Isn’t it just too easy to claim “Putin did it” these days? Yes, Skripal is a Russian and former spy for the UK MI6 who ended up in the UK as part of a spy exchange. And yes, there is a compulsion for western media and politicians to demonise the Russian Federation and their president every chance they get. But isn’t that particular conspiracy theory rather thoughtless – the conspiracy theory you automatically go with when you haven’t the energy or skills to actually look for something in the way of evidence.
As we would say in New Zealand – a “Clayton’s conspiracy theory.” The conspiracy theory you use when you don’t have a conspiracy theory! (For the uninformed, this comes from an old advertisement for alcohol-free drinks).

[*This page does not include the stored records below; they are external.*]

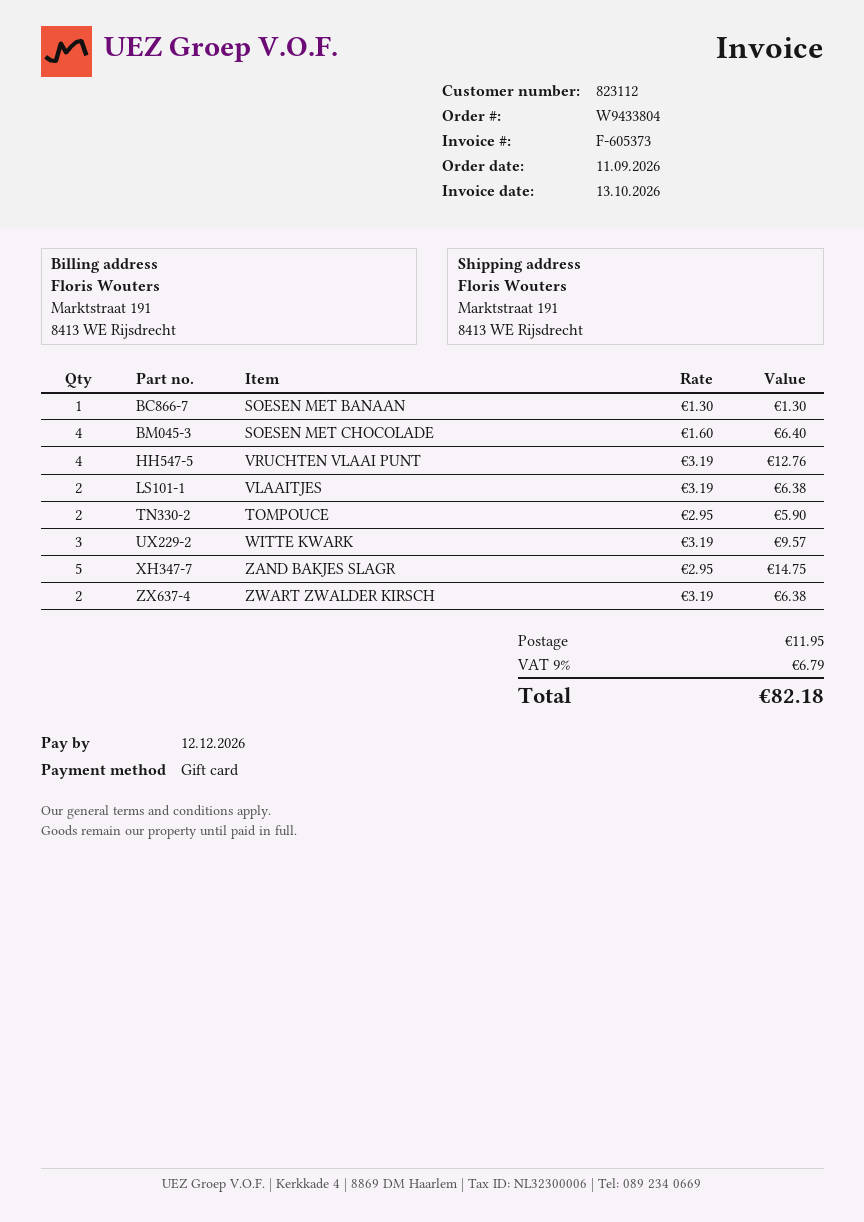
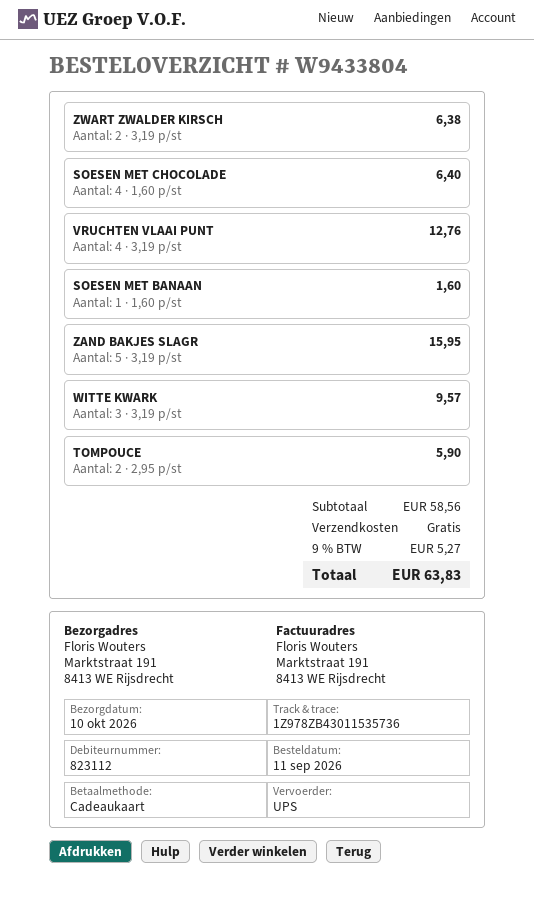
SOESEN MET BANAAN: 1 x 1.30 = 1.30 -> 1 x 1.60 = 1.60
VLAAITJES: 2 x 3.19 = 6.38 -> none
ZAND BAKJES SLAGR: 5 x 2.95 = 14.75 -> 5 x 3.19 = 15.95
shipping: 11.95 -> 0.00
tax: 9% = 6.79 -> 9% = 5.27
total: 82.18 -> 63.83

Why can’t the news media, seeing they are only speculating at this stage anyway, look at little closer to home for the source of the nerve agent used in the poisonings?
Only a short distance from Salisbury (8.1 km if you are a crow or an 18 min drive is Porton Down. This is the site of the UK Ministry of Defence’s Defence Science and Technology Laboratory – known for over 100 years as one of the UK’s most secretive and controversial military research facilities. And well-known for their secretive work on chemical and biological weapons.
The map above shows how quickly one would get to Porton Down from Salisbury and back
Even closer (only a 15 min drive, or 6 km for crows) is the Defence Chemical, Biological, Radiological and Nuclear Centre (the Defence CBRN Centre or DCBRNC for short) at Winterbourne Gunner in Wiltshire. It is a tri-service site, with the Royal Air Force being the lead service. The centre is responsible for all training issues relating to chemical, biological, radiological and nuclear (CBRN) defence and warfare for the UK’s armed forces.
The map below shows how short the trip is to this facility from Salisbury.
Porton Down has barely been mentioned in the media reports of this poisoning – except more recently because experts from Porton Down are participating in the inquiry. But it seems to me rather fanciful that Russophobe conspiracy theorist Luke Harding should rave on about a weapons lab in Moscow that might not even exist as a possible source of the nerve agent and ignore this other source much, much, closer to Salisbury (see Russia’s Lab X: poison factory that helped silence Soviets’ critics).
Hopefully, the current inquiry will be open and come to a satisfactory conclusion (unlike the Litvinenko inquiry) and, given the murky world of spies and ex-spies, nothing would surprise me.
However, I do wish our mainstream media could surprise me once in a while by refusing to follow the obligatory narratives and perhaps do some speculating using real evidence.